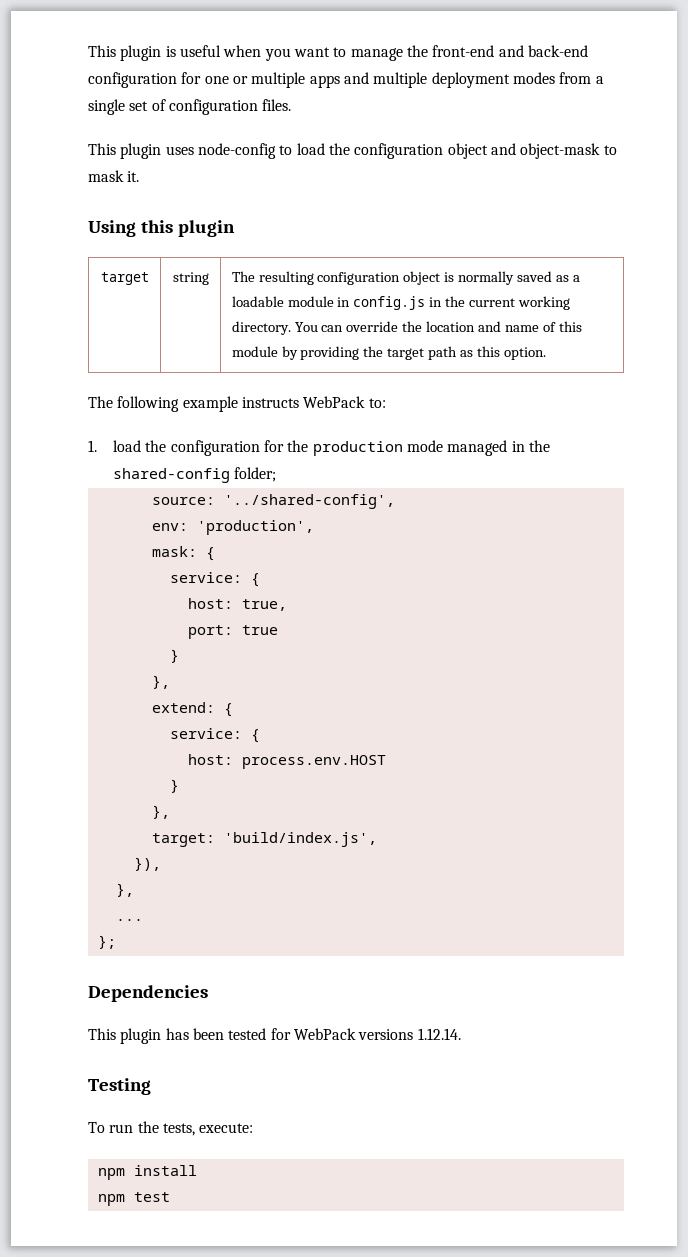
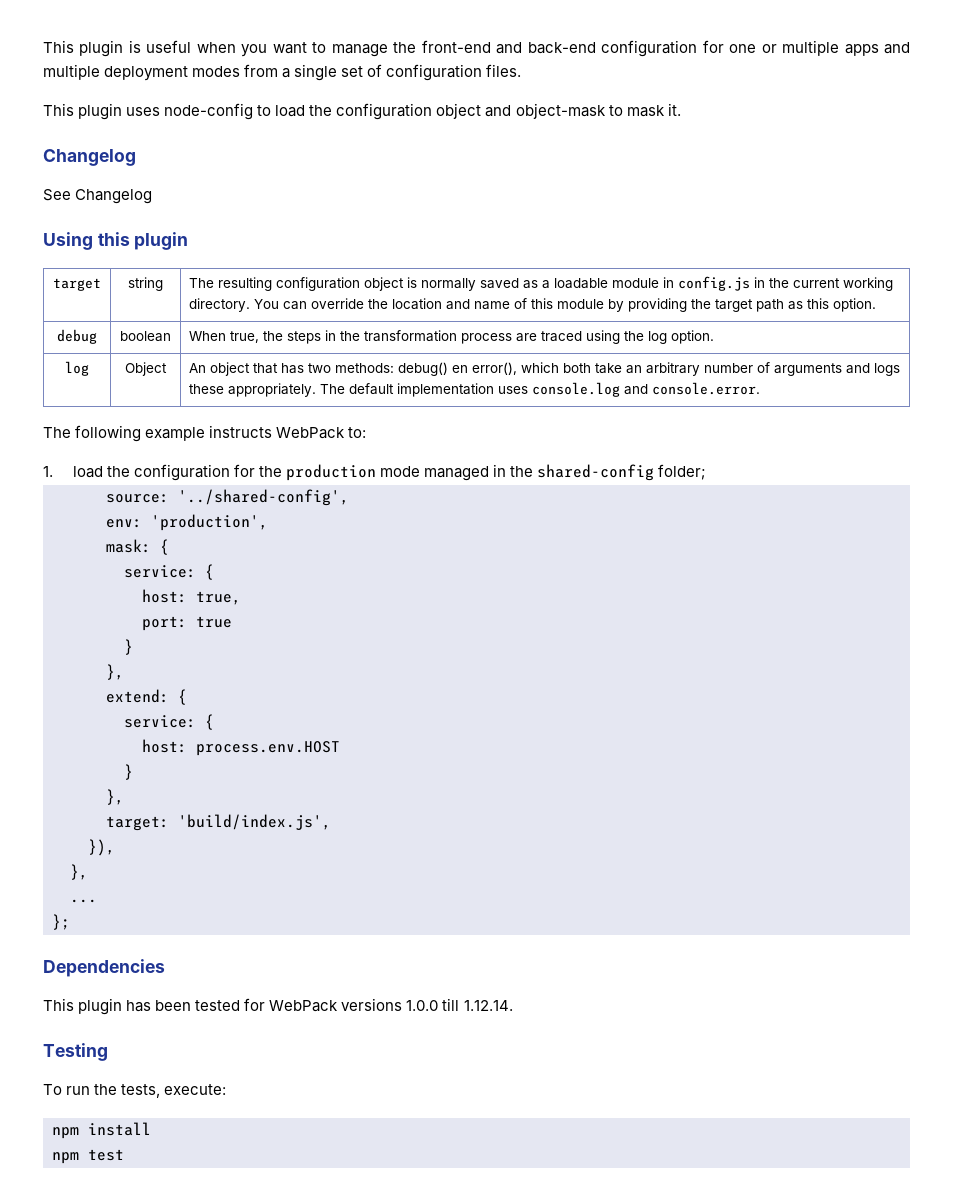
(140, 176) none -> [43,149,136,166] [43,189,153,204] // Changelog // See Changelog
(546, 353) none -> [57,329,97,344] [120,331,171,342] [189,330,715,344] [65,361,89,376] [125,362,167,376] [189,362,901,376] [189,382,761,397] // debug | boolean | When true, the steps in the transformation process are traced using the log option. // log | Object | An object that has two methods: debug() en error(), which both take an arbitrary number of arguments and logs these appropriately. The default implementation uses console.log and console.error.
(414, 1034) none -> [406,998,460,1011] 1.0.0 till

********************

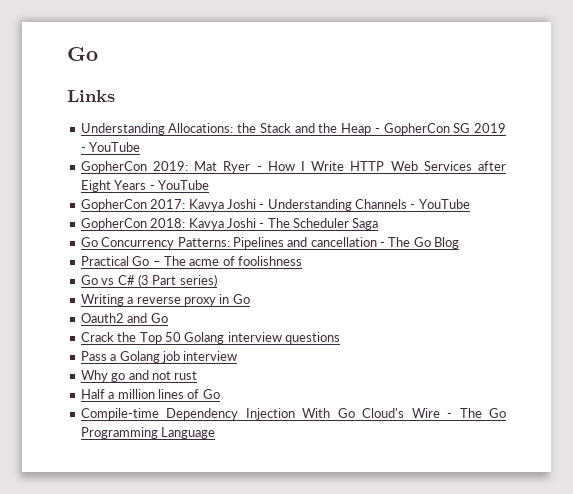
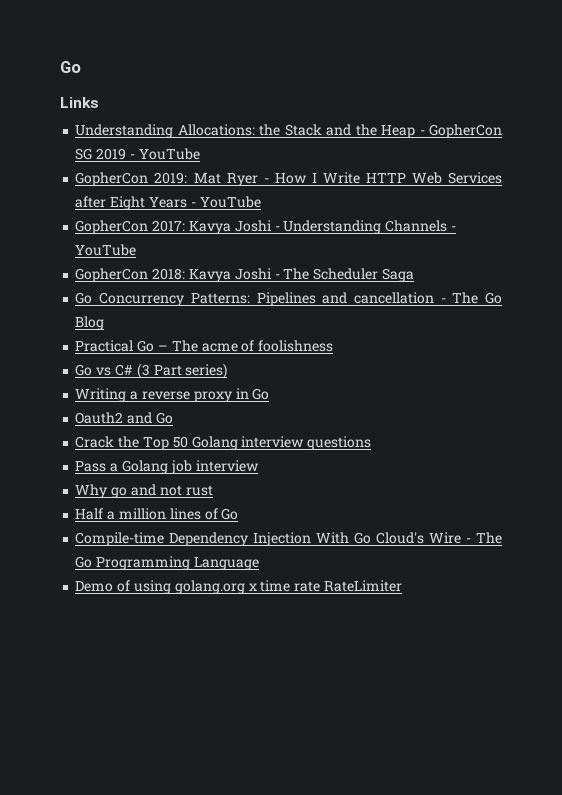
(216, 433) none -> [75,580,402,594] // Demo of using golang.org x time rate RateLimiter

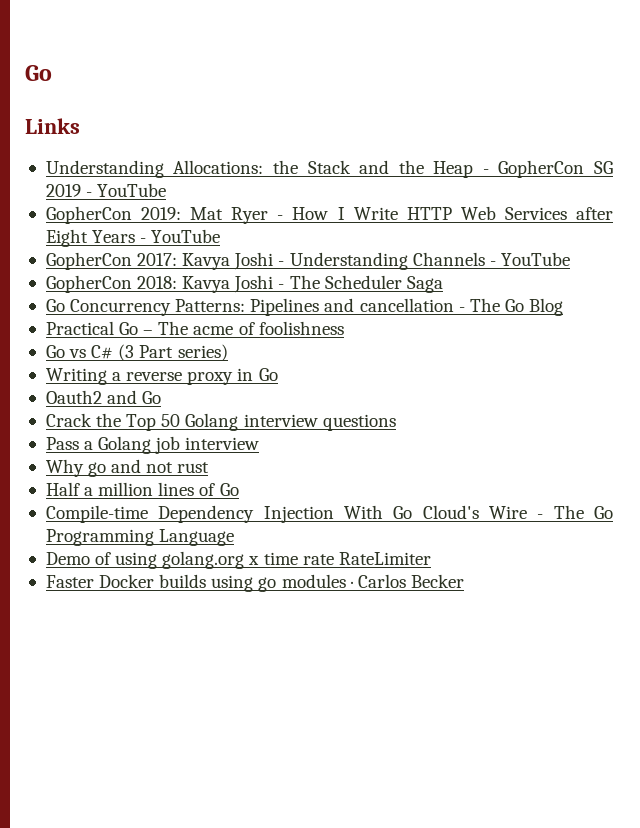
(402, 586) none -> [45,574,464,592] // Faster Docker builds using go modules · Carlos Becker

********************

- TASK DESCRIPTION
Every line above from the line with "(140, 176) none" to the line with "(414, 1034) none", inclusive, must be returned exactly; no other line belongs in the reply.

- YOUR RESPONSE
(140, 176) none -> [43,149,136,166] [43,189,153,204] // Changelog // See Changelog
(546, 353) none -> [57,329,97,344] [120,331,171,342] [189,330,715,344] [65,361,89,376] [125,362,167,376] [189,362,901,376] [189,382,761,397] // debug | boolean | When true, the steps in the transformation process are traced using the log option. // log | Object | An object that has two methods: debug() en error(), which both take an arbitrary number of arguments and logs these appropriately. The default implementation uses console.log and console.error.
(414, 1034) none -> [406,998,460,1011] 1.0.0 till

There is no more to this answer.